§ EXERCISE BRIEF: List every line below containing "towards".

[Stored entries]
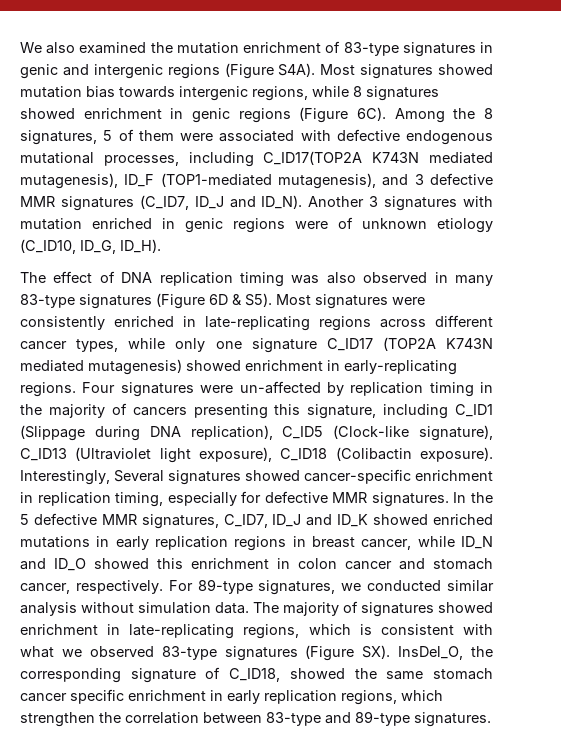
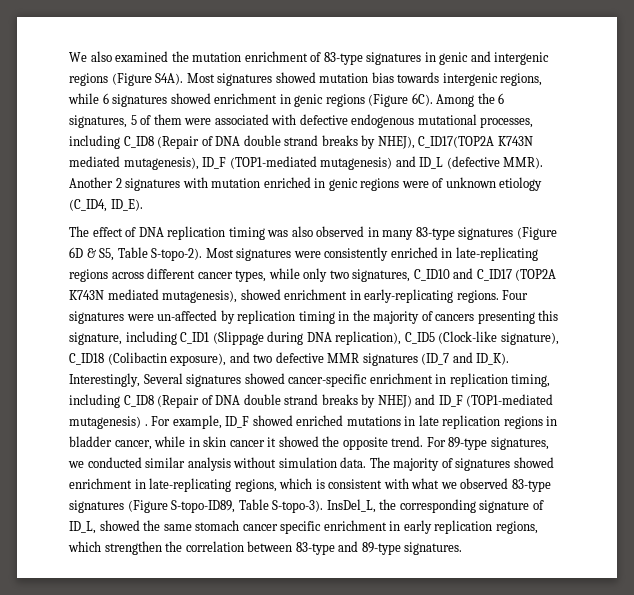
- Most signatures showed mutation bias towards intergenic regions, while 8 signatures showed enrichment in genic regions (Figure 6C).
+ Most signatures showed mutation bias towards intergenic regions, while 6 signatures showed enrichment in genic regions (Figure 6C).
- Among the 8 signatures, 5 of them were associated with defective endogenous mutational processes, including C_ID17(TOP2A K743N mediated mutagenesis), ID_F (TOP1-mediated mutagenesis), and 3 defective MMR signatures (C_ID7, ID_J and ID_N). Another 3 signatures with mutation enriched in genic regions were of unknown etiology (C_ID10, ID_G, ID_H).
+ Among the 6 signatures, 5 of them were associated with defective endogenous mutational processes, including C_ID8 (Repair of DNA double strand breaks by NHEJ), C_ID17(TOP2A K743N mediated mutagenesis), ID_F (TOP1-mediated mutagenesis) and ID_L (defective MMR). Another 2 signatures with mutation enriched in genic regions were of unknown etiology (C_ID4, ID_E).
- The effect of DNA replication timing was also observed in many 83-type signatures (Figure 6D & S5). Most signatures were consistently enriched in late-replicating regions across different cancer types, while only one signature C_ID17 (TOP2A K743N mediated mutagenesis) showed enrichment in early-replicating regions.
+ The effect of DNA replication timing was also observed in many 83-type signatures (Figure 6D & S5, Table S-topo-2). Most signatures were consistently enriched in late-replicating regions across different cancer types, while only two signatures, C_ID10 and C_ID17 (TOP2A K743N mediated mutagenesis), showed enrichment in early-replicating regions.
- Four signatures were un-affected by replication timing in the majority of cancers presenting this signature, including C_ID1 (Slippage during DNA replication), C_ID5 (Clock-like signature), C_ID13 (Ultraviolet light exposure), C_ID18 (Colibactin exposure).
+ Four signatures were un-affected by replication timing in the majority of cancers presenting this signature, including C_ID1 (Slippage during DNA replication), C_ID5 (Clock-like signature), C_ID18 (Colibactin exposure), and two defective MMR signatures (ID_7 and ID_K).
- Interestingly, Several signatures showed cancer-specific enrichment in replication timing, especially for defective MMR signatures. In the 5 defective MMR signatures, C_ID7, ID_J and ID_K showed enriched mutations in early replication regions in breast cancer, while ID_N and ID_O showed this enrichment in colon cancer and stomach cancer, respectively.
+ Interestingly, Several signatures showed cancer-specific enrichment in replication timing, including C_ID8 (Repair of DNA double strand breaks by NHEJ) and ID_F (TOP1-mediated mutagenesis) . For example, ID_F showed enriched mutations in late replication regions in bladder cancer, while in skin cancer it showed the opposite trend.
- The majority of signatures showed enrichment in late-replicating regions, which is consistent with what we observed 83-type signatures (Figure SX). InsDel_O, the corresponding signature of C_ID18, showed the same stomach cancer specific enrichment in early replication regions, which strengthen the correlation between 83-type and 89-type signatures.
+ The majority of signatures showed enrichment in late-replicating regions, which is consistent with what we observed 83-type signatures (Figure S-topo-ID89, Table S-topo-3). InsDel_L, the corresponding signature of ID_L, showed the same stomach cancer specific enrichment in early replication regions, which strengthen the correlation between 83-type and 89-type signatures.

§ SOLUTION TO THE EXERCISE:
- Most signatures showed mutation bias towards intergenic regions, while 8 signatures showed enrichment in genic regions (Figure 6C).
+ Most signatures showed mutation bias towards intergenic regions, while 6 signatures showed enrichment in genic regions (Figure 6C).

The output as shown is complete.